Segundo o censo Gife 2018, no montante total dos membros de conselhos deliberativos de organizações de terceiro setor, apenas 27% são mulheres. Apesar de esse número ter crescido 3 pontos percentuais de 2016 a 2018, ele ainda mostra uma dificuldade das mulheres em despontar no setor.

Como tentativa de equilibrar essa situação a partir do poder público e de sua função de equilíbrio das desigualdades, o projeto de lei 6203/19, em tramitação na Câmara dos deputados, exige que um terço das organizações sociais que atuem com o poder público tenham mulheres em seus conselhos de administração. A proposta é incentivar a paridade entre gêneros nas posições de liderança. Em contraponto, o terceiro setor tem o melhor índices de representação feminina no corpo de trabalho entre todos os setores: as mulheres correspondem à maioria dos colaboradores de base dessa área representando um total de 55%.

É vendo dados como esse que a IMELC tem entendido um pouco mais seu papel não só da porta pra fora, mas também da porta pra dentro. A organização social – voltada ao fomento do esporte, lazer e cultura como ferramenta de transformação social – nasceu em 2009 com o sonho de levar acesso e garantir o direito de todos ao lazer, conhecimento e práticas esportivas e culturais. Essa história começa do sonho de uma mulher que usou seu conhecimento e potencial para causar um impacto positivo na sociedade. Apesar de não ser algo proposital, a IMELC tem uma taxa de colaboradoras mulheres que bate os quase 60%. Assim como todas as corporações e setores, ainda estamos descobrindo os significados da palavra protagonismo e representatividade, mas o caminho segue sendo pavimentado.

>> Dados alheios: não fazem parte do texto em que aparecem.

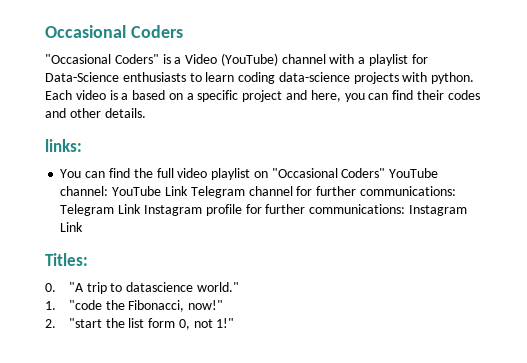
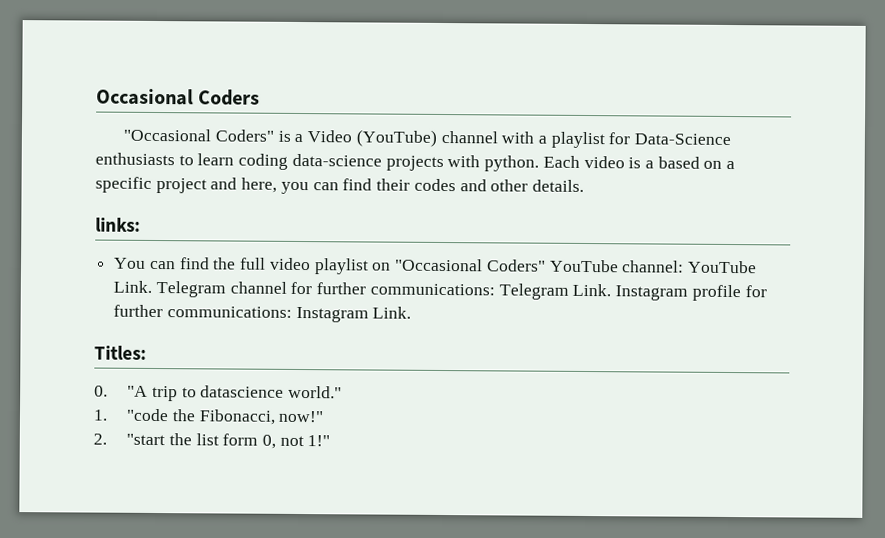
[164,186,188,196] Link -> [113,280,153,293] Link.
[118,204,142,214] Link -> [572,283,612,297] Link.
[60,222,84,232] Link -> [372,306,412,319] Link.

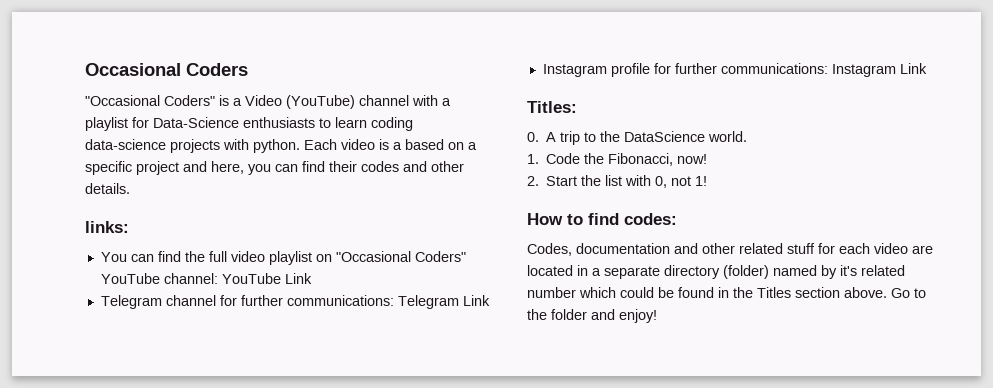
[113,280,153,293] Link. -> [284,273,312,284] Link //
[572,283,612,297] Link. -> [462,295,490,306] Link //
[372,306,412,319] Link. -> [899,63,927,74] Link
[127,385,149,397] "A -> [546,132,557,142] A
[200,385,342,399] datascience world." -> [600,131,748,142] the DataScience world.
[126,408,170,422] "code -> [546,153,581,164] Code
[278,410,325,423] now!" -> [677,154,708,164] now!
[126,433,166,446] "start -> [546,176,578,186] Start
[222,433,259,446] form -> [625,175,652,186] with
[307,435,331,447] 1!" -> [695,176,708,186] [527,213,677,225] [527,243,933,256] [527,265,905,279] [527,287,926,298] [527,309,657,323] 1! // How to find codes: // Codes, documentation and other related stuff for each video are located in a separate directory (folder) named by it's related number which could be found in the Titles section above. Go to the folder and enjoy!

Agora, todo esse contexto, ao invés de nos iluminar e nos dar um diagnóstico sobre o problema – apesar de o fazer em algum grau – levanta mais perguntas do que respostas. O que faz as mulheres mais interessantes para o terceiro setor do que para outros setores? E por que não nos cargos de liderança? Será que a cultura de trabalho no Brasil ainda assume que o lugar da empatia e não da “produtividade” (muito entre aspas) é da mulher?

É por isso que reforçamos a palavra impacto quando falamos da nossa missão. A palavra parece um artifício de publicidade e propaganda, mas não é. Quando entendemos que falar de impacto é falar, para além da nossa área de atuação, falar de mudança na cultura – no sentido antropológico da palavra – ou seja, costumes, forma de interpretar o coletivo, forma de interpretar o papel como cidadão, mudar a forma de enxergar o contexto social, a palavra impacto parece certeira.